Eingebaute Klimaanlage
Da es auch in warmen Klimazonen Rinder gibt, hat die Kuh eine Klimaanlage „an Bord“, um eine Überhitzung mit Todesfolge zu vermeiden. Über eine erhöhte Atemfrequenz versucht das Tier, Wärme abzugeben. Man sieht, dass die Kuh hechelt und die Flanken pumpen. Anders als Hunde, können Kühe überall schwitzen. Dabei geht nicht nur Feuchtigkeit, sondern auch ein Teil der Mineralien sowie Energie verloren. „Viel trinken und eine Prise Salz“ empfiehlt man uns Menschen. Im Stall und auf der Weide heißt das: auf eine saubere und gute Wasserversorgung achten und das Mineralfutter ggf. erhöhen.
Umleitung unter die Haut
Wenn die Körpertemperatur der Kuh steigt, verändert sich die Hormonkonzentration im Blut. Statt in das Euter und die inneren Organe wird der Blutstrom vermehrt zur Haut geleitet, damit Wärme abgegeben werden kann. Verdauungsorgane und Milchdrüse müssen warten. Auch das ist ein Grund für den Rückgang der Milchmenge. Studien erlauben die Vermutung, dass Niacin (Vitamin B3) diese Umleitung des Blutstroms anregt.
Proteine schützen Proteine?
Diskutiert wird auch die Förderung der Produktion von sogenannten Hitzeschock-Proteinen (HSP) durch Niacin. HSP werden gebildet, nachdem eine Zelle hitzebedingt oder durch andere Faktoren in Stress gerät. Aufgabe der HSP ist es, die Struktur anderer Proteine zu erhalten. Normalerweise sind Proteine empfindlich und denaturieren schnell. Wie viele andere B-Vitamine wird Niacin von den Pansenmikroben hergestellt.
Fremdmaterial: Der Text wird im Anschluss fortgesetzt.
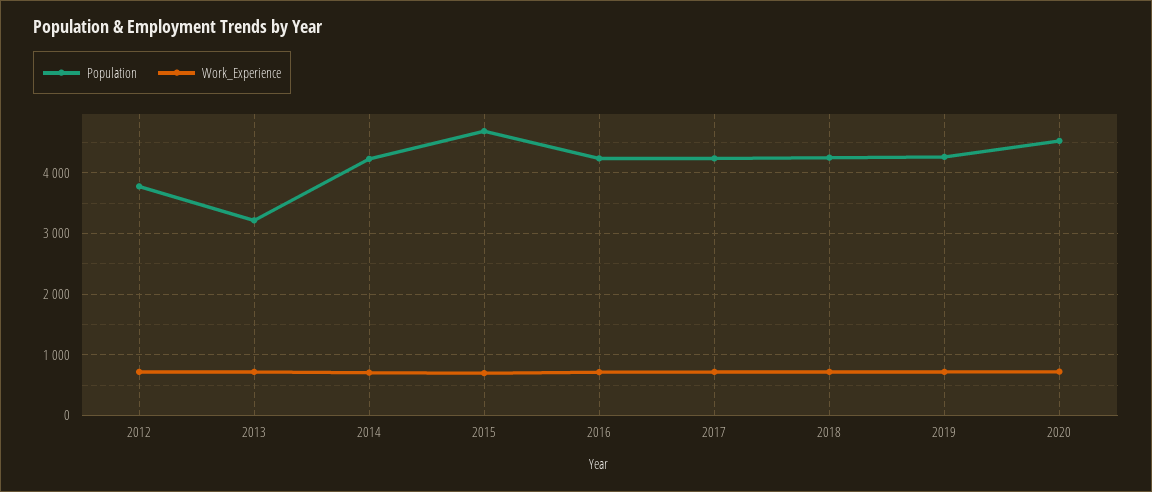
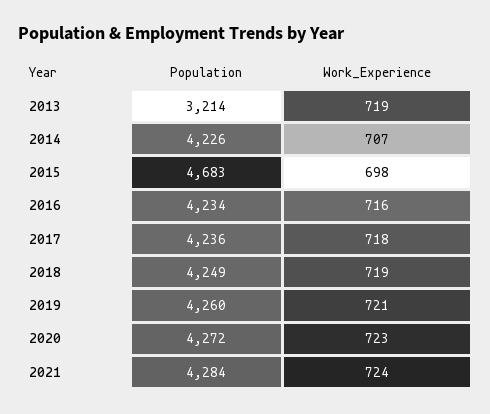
Population, 2012: 3800 -> none
Work_Experience, 2012: 700 -> none
Population, 2020: 4500 -> 4272
Population, 2021: none -> 4284
Work_Experience, 2021: none -> 724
Es wird aber auch mit dem Futter aufgenommen, zum Beispiel über Eiweiß- oder Grünfutter. Hefen sind ebenfalls reich an B-Vitaminen. Mais und Getreide enthalten dagegen nur sehr wenig Niacin.
Bei Fresslaune halten
Egal wie man es anstellt, Kühe müssen auch im Sommer gut fressen. Schon allein deshalb, weil sonst der Vorschub am Silo immer kleiner wird und die Gefahr der Nacherwärmung immer größer. Haben Hefen erst das Kommando in der Silage übernommen und Nährstoffe abgebaut, leidet die Energieversorgung der Kuh. Der Glukosegehalt im Blut sinkt und damit auch die Milchproduktion. Denn aus Glukose werden je Liter ziemlich konstant etwa 4,7 % Milchzucker (Laktose) erzeugt. Damit bestimmt die Verfügbarkeit von Glukose im Euter auch die Milchmenge.
Ration mit Hitzefrei gestalten
Neben verschiedenen technischen Lösungen im Stall (Ventilatoren, etc.) kann auch eine leckere und saftige Ration mit Hefe helfen, den Hitzestress zu reduzieren. Das wird in Zukunft immer wichtiger, denn die Sommer werden ja bekanntlich wärmer. Keep cool!